Goz Beïda, localité de l'est du Tchad où sont implantés des camps de réfugiés soudanais du Darfour, est situé à une centaine de kilomètres à l'ouest du Soudan et à environ 200 km au sud d'Abéché. La mission de l'ONU au Tchad (Minurcat) a accru ses patrouilles autour de Goz Beïda et restreint les déplacements, par « mesure de sécurité ».
Le Quay d'Orsay à Paris indiquait dans la matinée que des groupes armés « auraient pénétré au Tchad en provenance du Soudan » et « de plusieurs dizaines de kilomètres en territoire tchadien ». Ils sont à l'intérieur du pays, à environ 100 km à l'est de Goz Beïda « à bord de plusieurs centaines de véhicules », a précisé à l'AFP le porte-parole du gouvernement tchadien, Mahamat Hissène, également ministre de la Communication. « Pour le moment, il n'y a pas eu de contact avec les forces gouvernementales », a-t-il ajouté. Ce qu'a confirmé le responsable rebelle : « Nous sommes effectivement entrés depuis hier (lundi) au Tchad » et « il n'y a pas eu de combats ».

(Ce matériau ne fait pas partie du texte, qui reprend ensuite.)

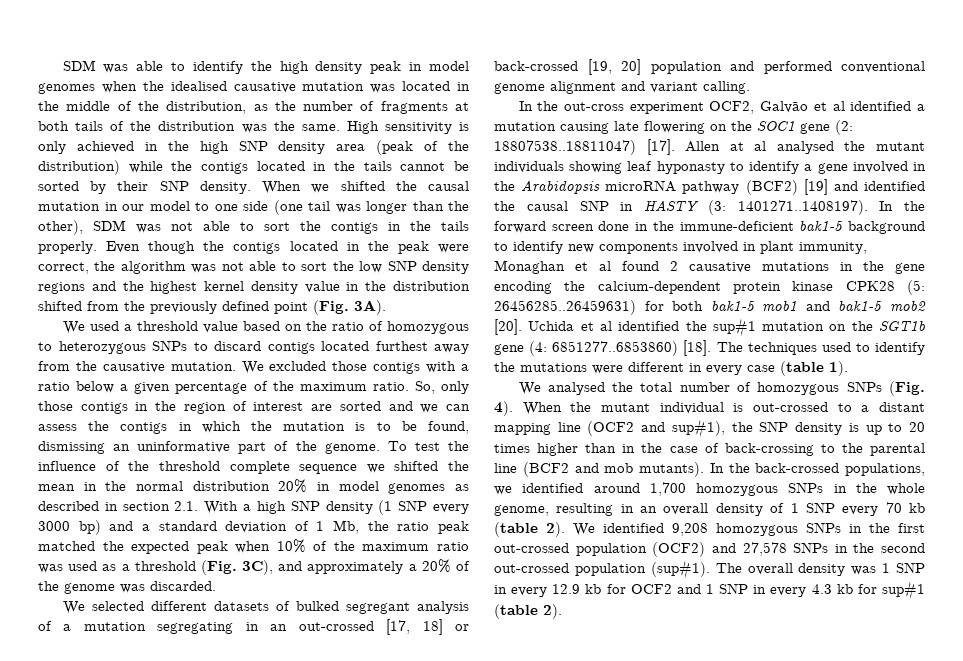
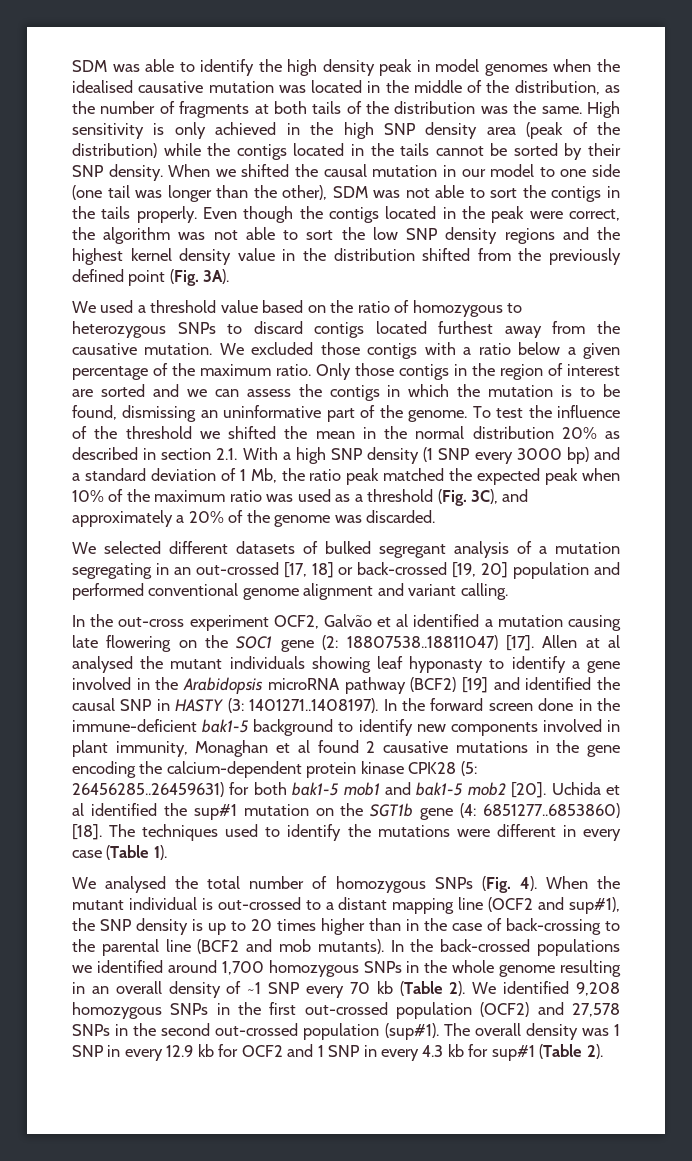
[414,381,470,394] So, only -> [316,363,351,380] Only
[229,461,358,474] complete sequence -> (192, 432) none
[317,481,446,494] in model genomes -> (597, 433) none
[780,361,824,376] (table -> [106,845,150,860] (Table
[845,463,925,476] populations, -> [537,939,621,956] populations
[494,505,549,516] genome, -> [499,965,556,977] genome
[790,503,799,513] 1 -> [247,982,262,994] ~1
[494,522,538,537] (table -> [399,981,443,996] (Table
[494,604,538,619] (table -> [539,1044,583,1059] (Table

Mais le Centre soudanais des médias, proche du renseignement de Khartoum, a affirmé que des combats meurtriers avaient opposé lundi l'armée de N'Djamena aux rebelles tchadiens à la frontière tchado-soudanaise. M. Hissène avait, un peu plus tôt, accusé à la radio le Soudan d'avoir lancé « plusieurs colonnes armées » contre son pays, mais Khartoum a nié toute implication.
« Ce qui se passe actuellement au Tchad concerne l'armée tchadienne et les rebelles tchadiens. Le Soudan n'a aucun lien avec ça », a déclaré à l'AFP le porte-parole officiel des forces armées soudanaises, Osmane al-Aghbash. « Nous sommes toujours liés par l'accord de Doha et tout autre accord visant à la stabilité » entre les deux pays, a souligné le ministère des Affaires étrangères soudanais.
Base arrière des rebelles qui avaient failli renverser le président Idriss Deby Itno en février 2008, le Soudan serait leur principal soutien.
Les activités humanitaires n'ont pas connu « de grande interruption » hier et « le service essentiel continue » dans l'est du Tchad, selon Katy Thiam, chargée de l'information du Bureau de coordination des affaires humanitaires de l'ONU (OCHA) dans la région, jointe par l'AFP.